Ultimate Spinach
Beginning life as Underground Cinema, the house band at Unicorn Coffee House (sharing bills at the time with J. Geils Band, Ill Wind and Streetchoir), Ultimate Spinach quickly bloomed into one of the leading lights of the ill-starred late-’60s Bosstown Sound campaign, and well as progenitors of two lost-classic psych rock albums still beloved by ‘heads in the know. Led by psychedelic visionary/multi-instrumentalist Ian Bruce-Douglas, in 1967 the band was picked up by Amphion Management and tied its fortunes to MGM and producer Alan Lorber, whose attempts to manufacture an east coast regional “scene” to compete with the organic Haight-Ashbury bands expanding minds in San Francisco resulted in the Bosstown Sound (whose ranks also included Orpheus, Beacon Street Union, Chamaeleon Church, Puff, Earth Opera and Ill Wind).
Critics sniffed at MGM and Lorber’s cynical marketing efforts, but Ultimate Spinach’s first two LPs nevertheless captured a potent strain of dark psychedelia. Their 1968 eponymous debut, a loose anti-war concept album, was a trippy mix of Geoff Winthrop’s fuzzed-out guitar rock, Baroque pop, theremin, sitars, wood flutes, and Bruce-Douglas’s keyboards and lysergic lyrics; it peaked at #34 on the Billboard 200 that spring. A follow-up released later that year, Behold and See, introduced a new line-up, including future Steely Dan and Doobie Brothers axeman Jeff “Skunk” Baxter, but continued to explore Bruce-Douglas’s acid-flecked, darkly satirical takes on American culture, though oddly, it lacked much of the organ-fueled flights that made the debut so striking.

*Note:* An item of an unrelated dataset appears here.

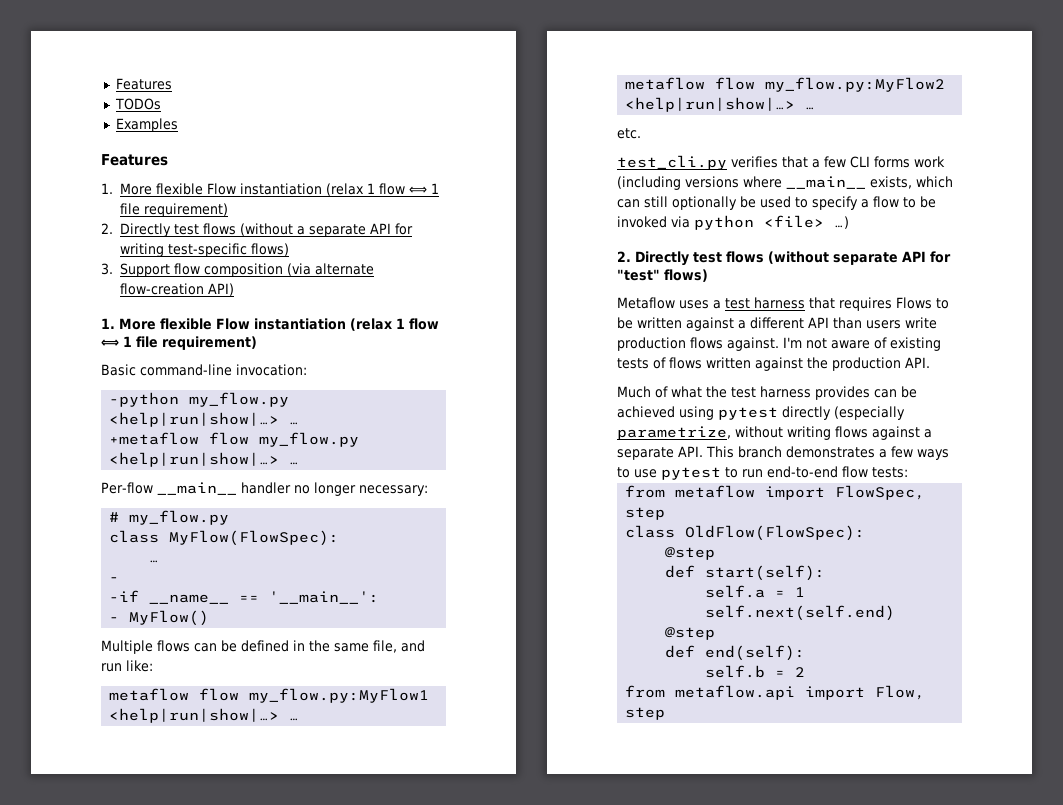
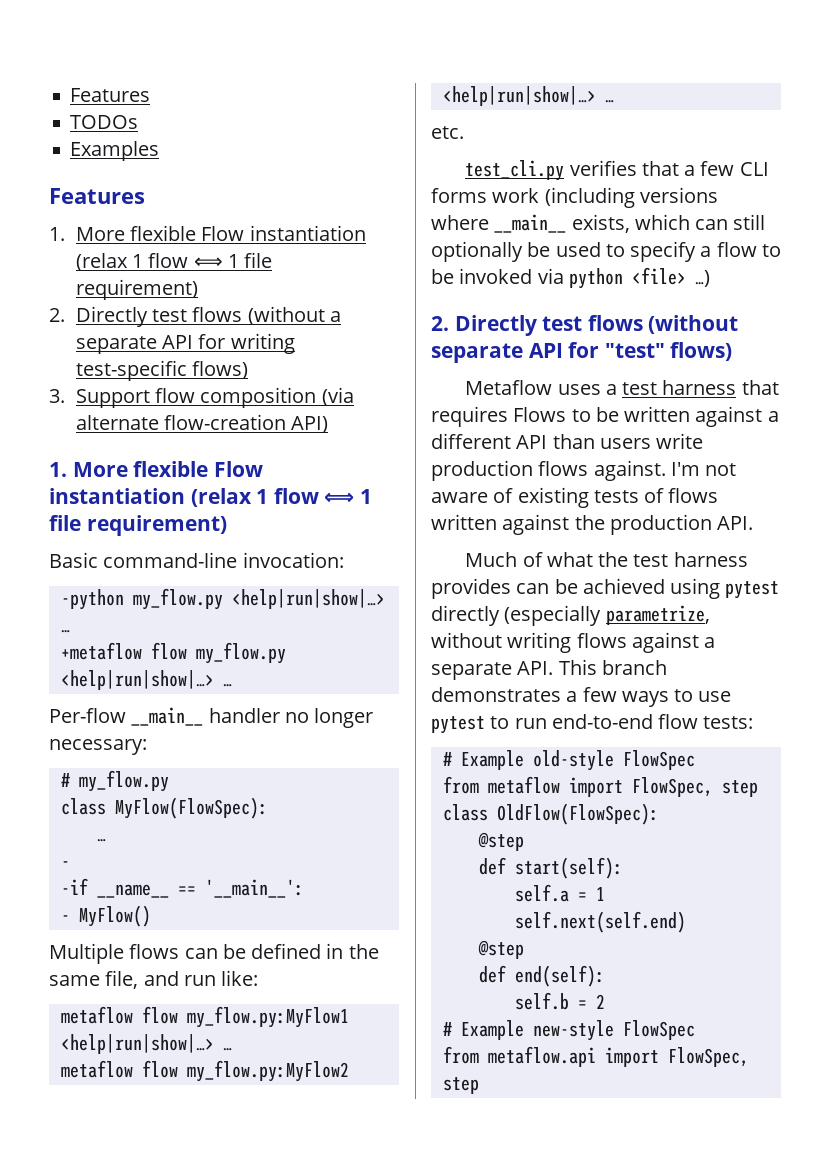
(908, 472) none -> [442,750,695,771] // # Example old-style FlowSpec
(806, 672) none -> [442,1020,695,1041] // # Example new-style FlowSpec
[875,685,926,700] Flow, -> [667,1047,749,1067] FlowSpec,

Frustrated by intra-band turnover and strife, and at loggerheads with producer Lorber, Bruce-Douglas fired himself from the band shortly after Behold and See’s release. Lorber, however, owned the rights to the Ultimate Spinach name and created a new incarnation of the band for 1969’s self-titled album (now known as Ultimate Spinach III), fronted by ex-Lost and Chamaeleon Church member Ted Myers, which boasts very little of its predecessors’ psychedelic bent or Bruce-Douglas’s visions.